**Requirement:** Copy the records below in full and leave every image out of the copy.

**Data for processing:**
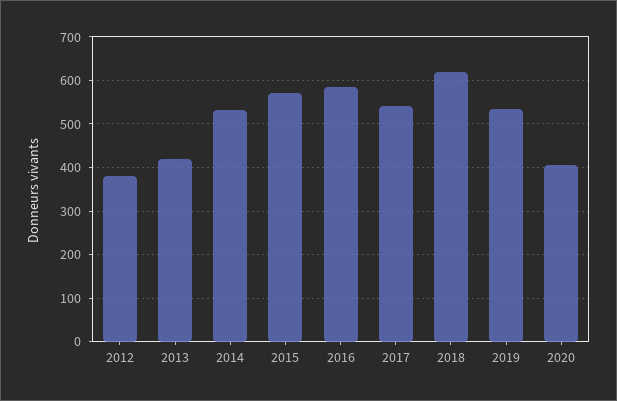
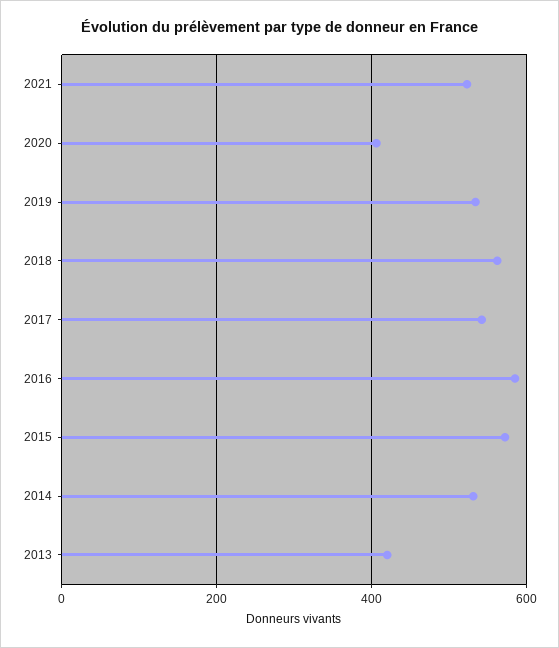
2012: 380 -> none
2018: 620 -> 560
2021: none -> 520

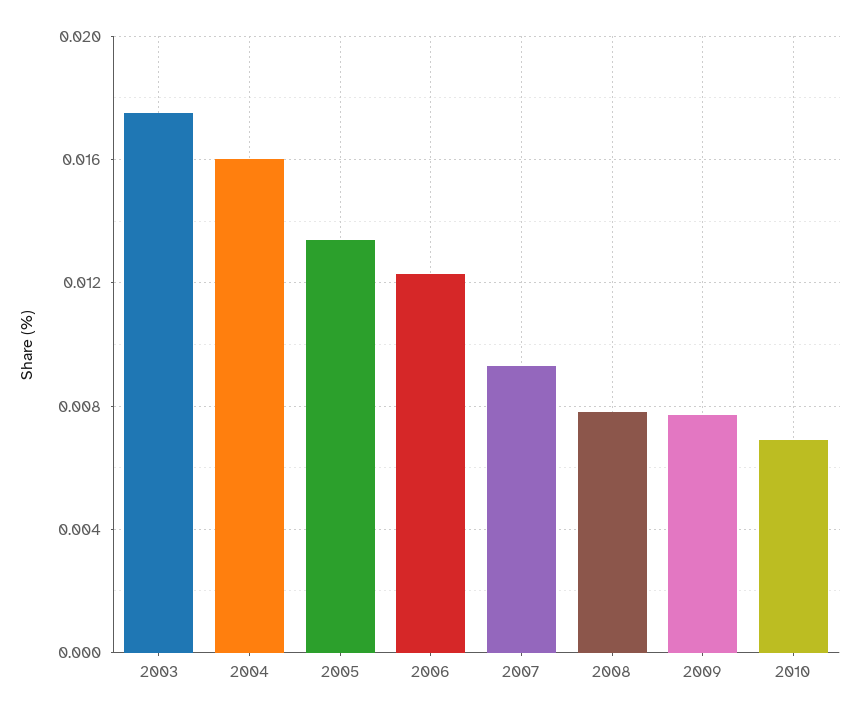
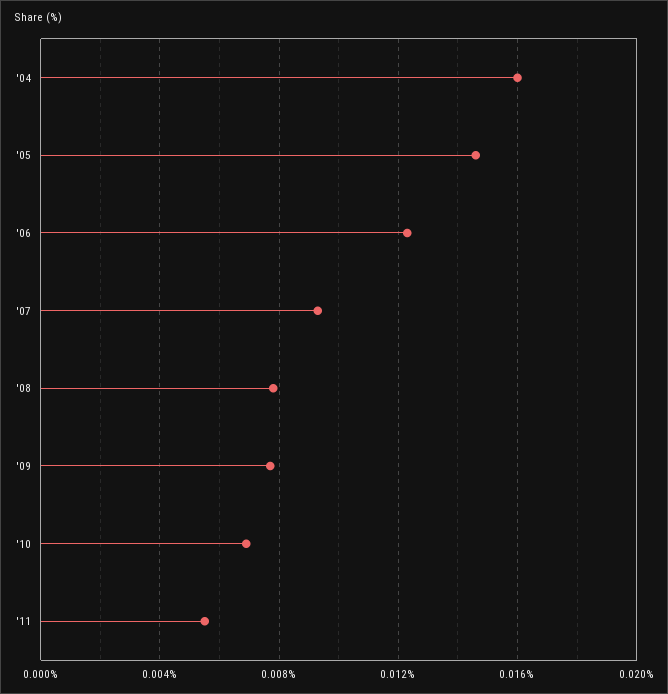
2003: 0.0175 -> none
2005: 0.0135 -> 0.0145
'11: none -> 0.0055

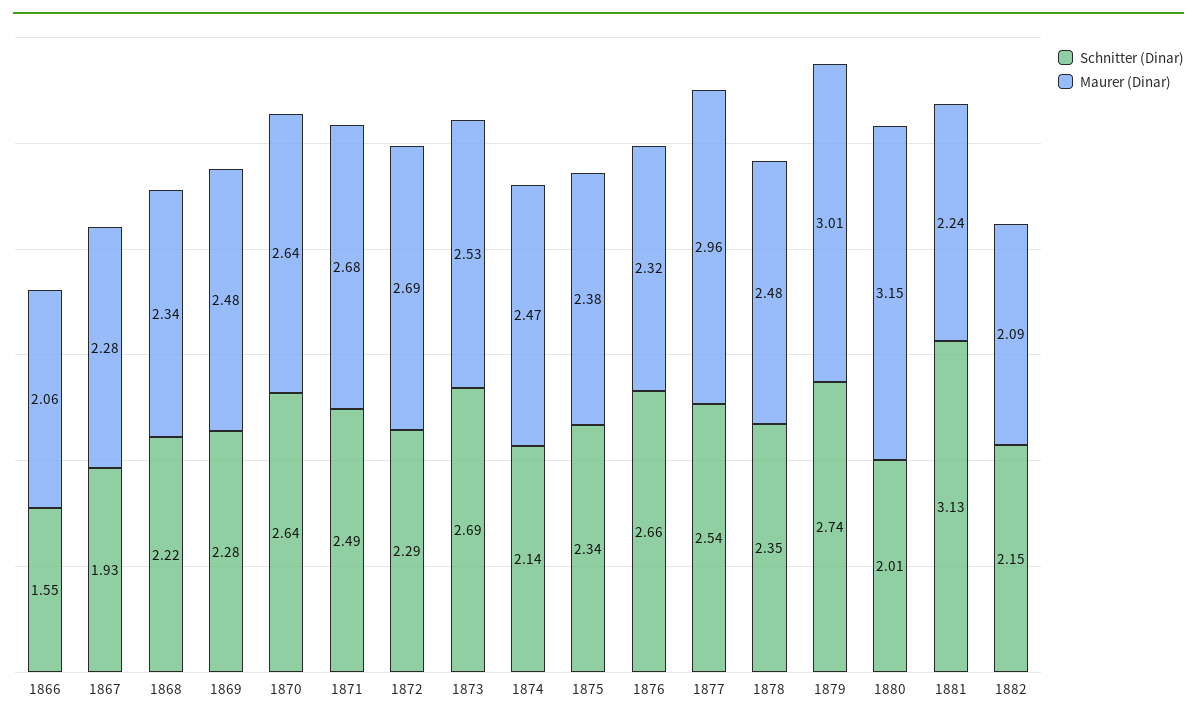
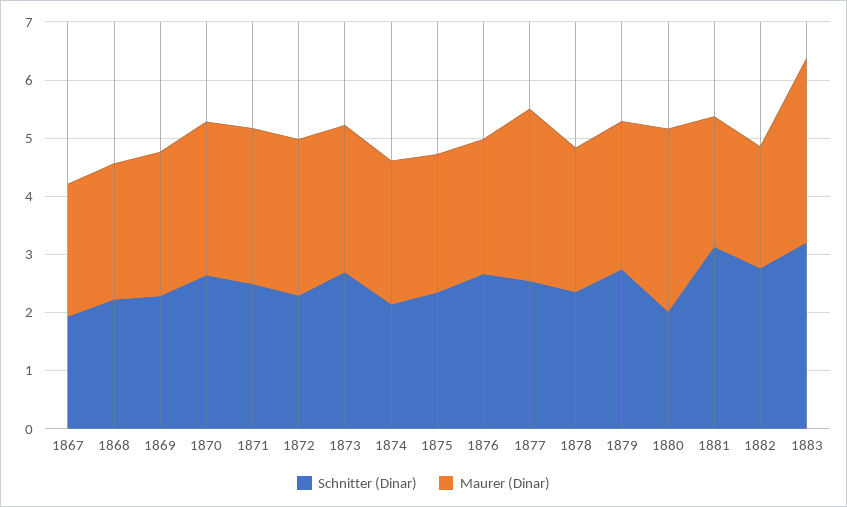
Schnitter (Dinar), 1866: 1.55 -> none
Maurer (Dinar), 1866: 2.06 -> none
Maurer (Dinar), 1879: 3.01 -> 2.6
Schnitter (Dinar), 1882: 2.15 -> 2.8
Schnitter (Dinar), 1883: none -> 3.2
Maurer (Dinar), 1883: none -> 3.2

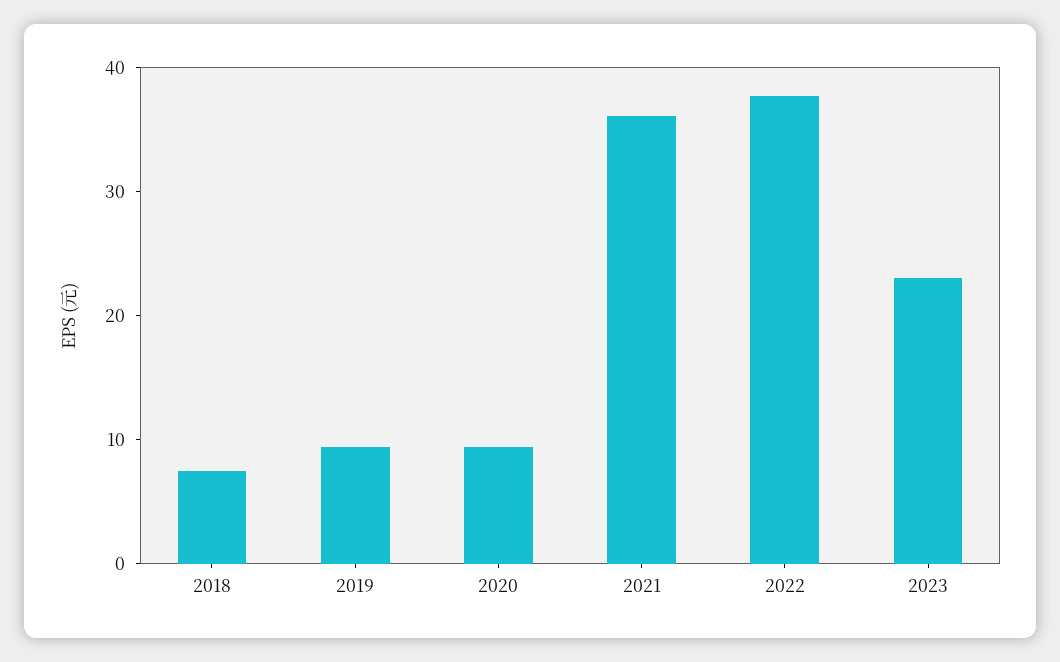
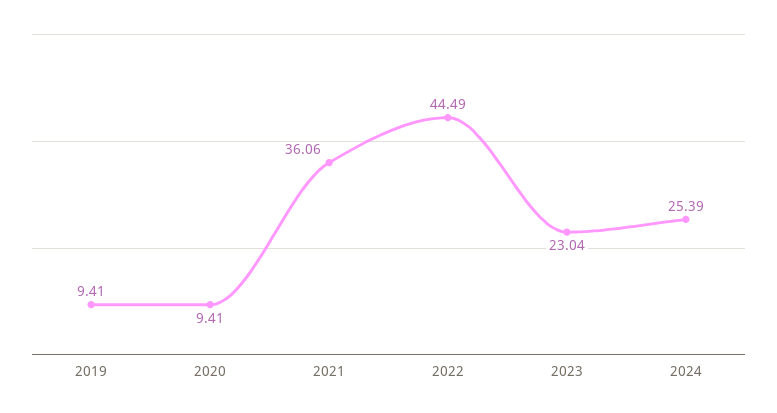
2018: 8 -> none
2022: 38 -> 44.49
2024: none -> 25.39

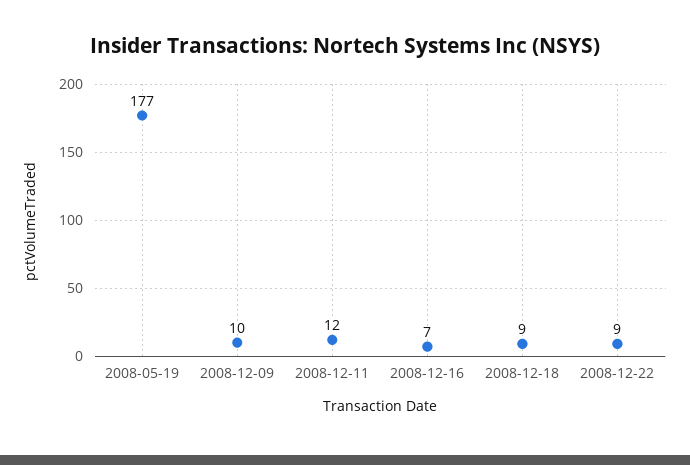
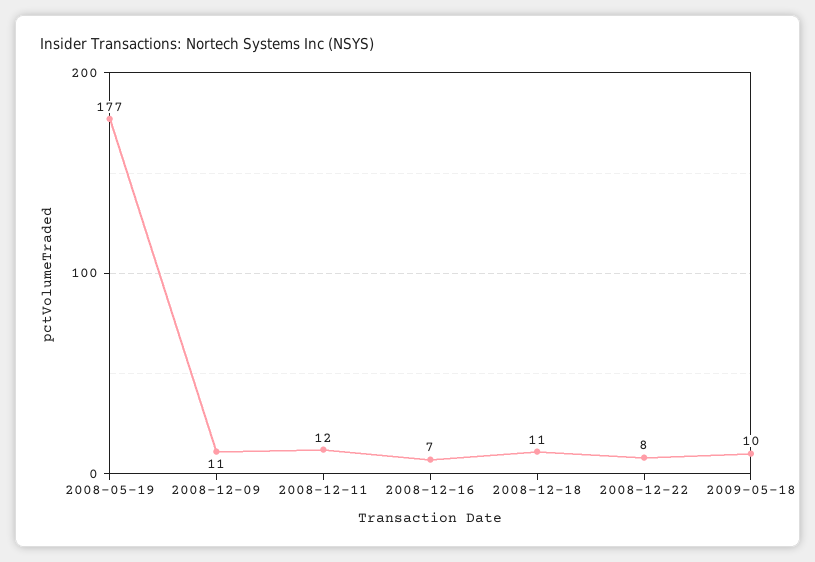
2008-12-09: 10 -> 11
2008-12-18: 9 -> 11
2008-12-22: 9 -> 8
2009-05-18: none -> 10

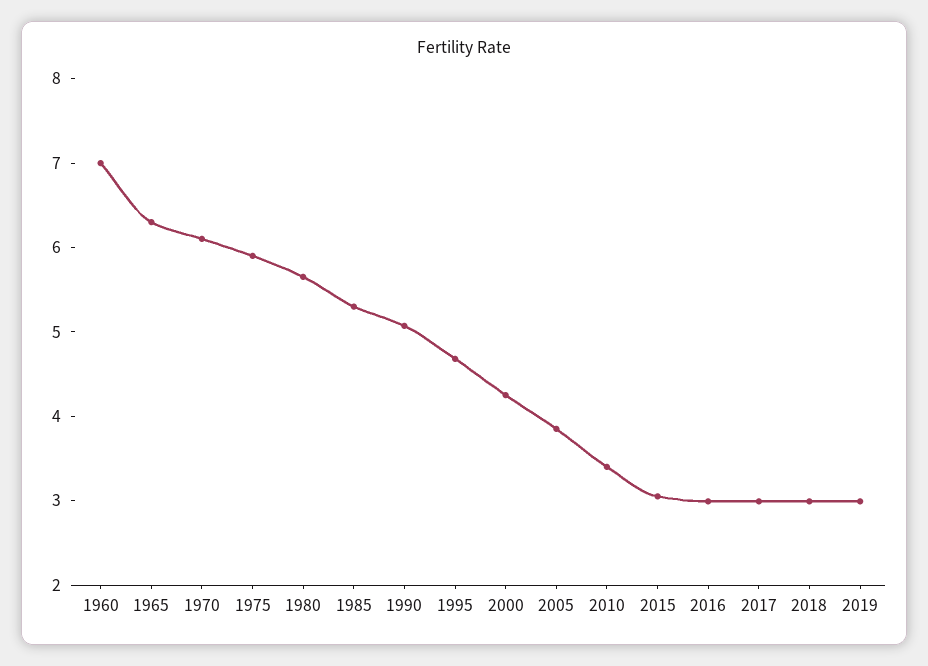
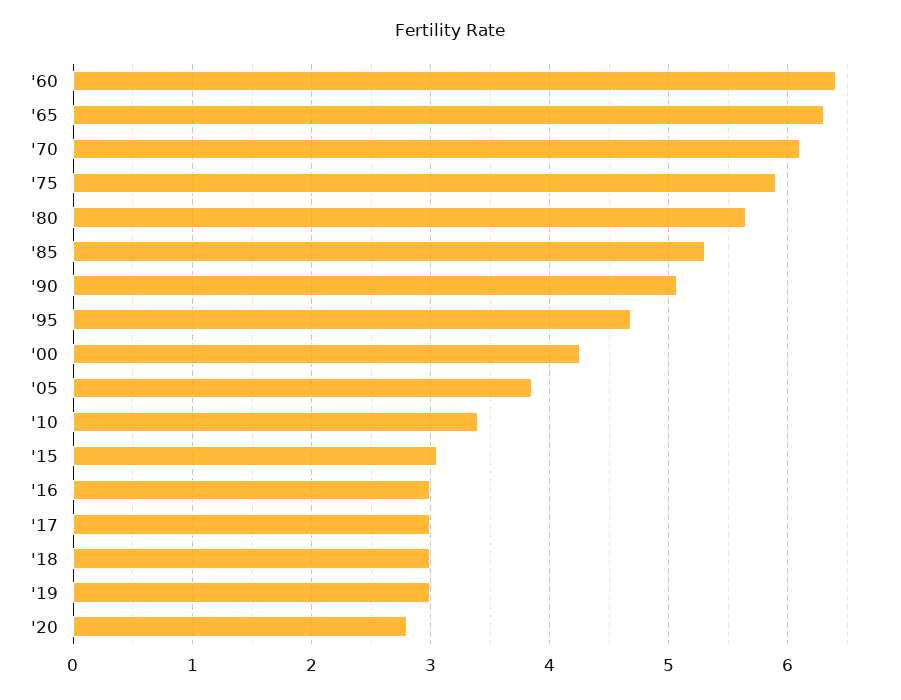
1960: 7 -> 6.4
'20: none -> 2.8

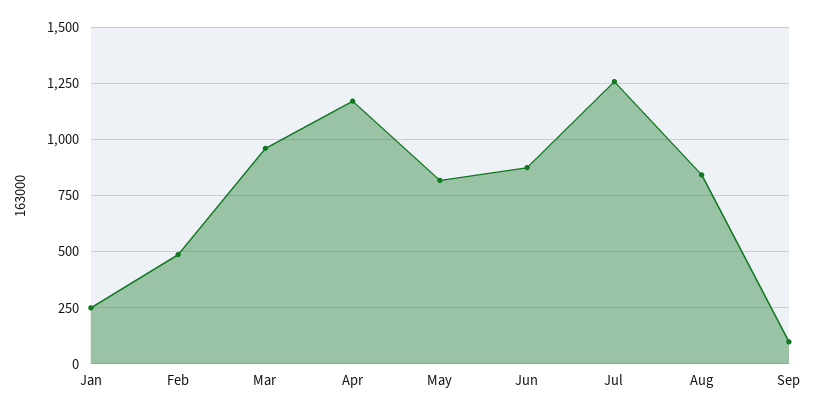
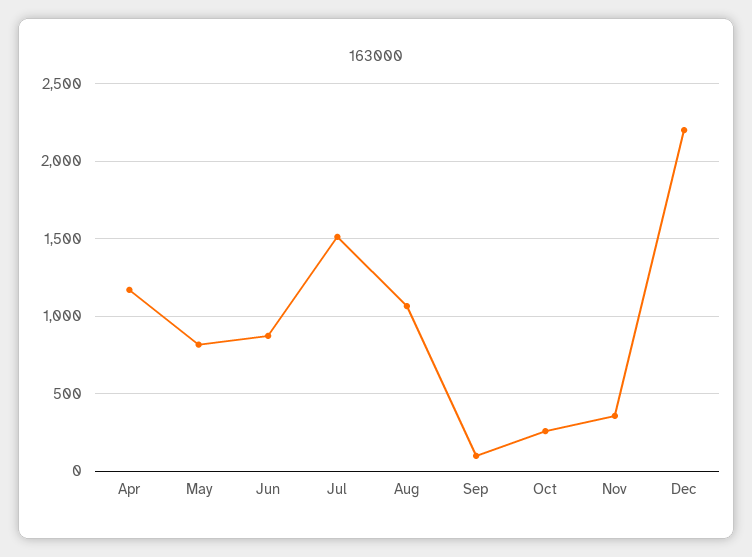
Jan: 250 -> none
Feb: 500 -> none
Mar: 950 -> none
Jul: 1250 -> 1500
Aug: 850 -> 1050
Oct: none -> 250
Nov: none -> 350
Dec: none -> 2200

**Task response:**
2012: 380 -> none
2018: 620 -> 560
2021: none -> 520

2003: 0.0175 -> none
2005: 0.0135 -> 0.0145
'11: none -> 0.0055

Schnitter (Dinar), 1866: 1.55 -> none
Maurer (Dinar), 1866: 2.06 -> none
Maurer (Dinar), 1879: 3.01 -> 2.6
Schnitter (Dinar), 1882: 2.15 -> 2.8
Schnitter (Dinar), 1883: none -> 3.2
Maurer (Dinar), 1883: none -> 3.2

2018: 8 -> none
2022: 38 -> 44.49
2024: none -> 25.39

2008-12-09: 10 -> 11
2008-12-18: 9 -> 11
2008-12-22: 9 -> 8
2009-05-18: none -> 10

1960: 7 -> 6.4
'20: none -> 2.8

Jan: 250 -> none
Feb: 500 -> none
Mar: 950 -> none
Jul: 1250 -> 1500
Aug: 850 -> 1050
Oct: none -> 250
Nov: none -> 350
Dec: none -> 2200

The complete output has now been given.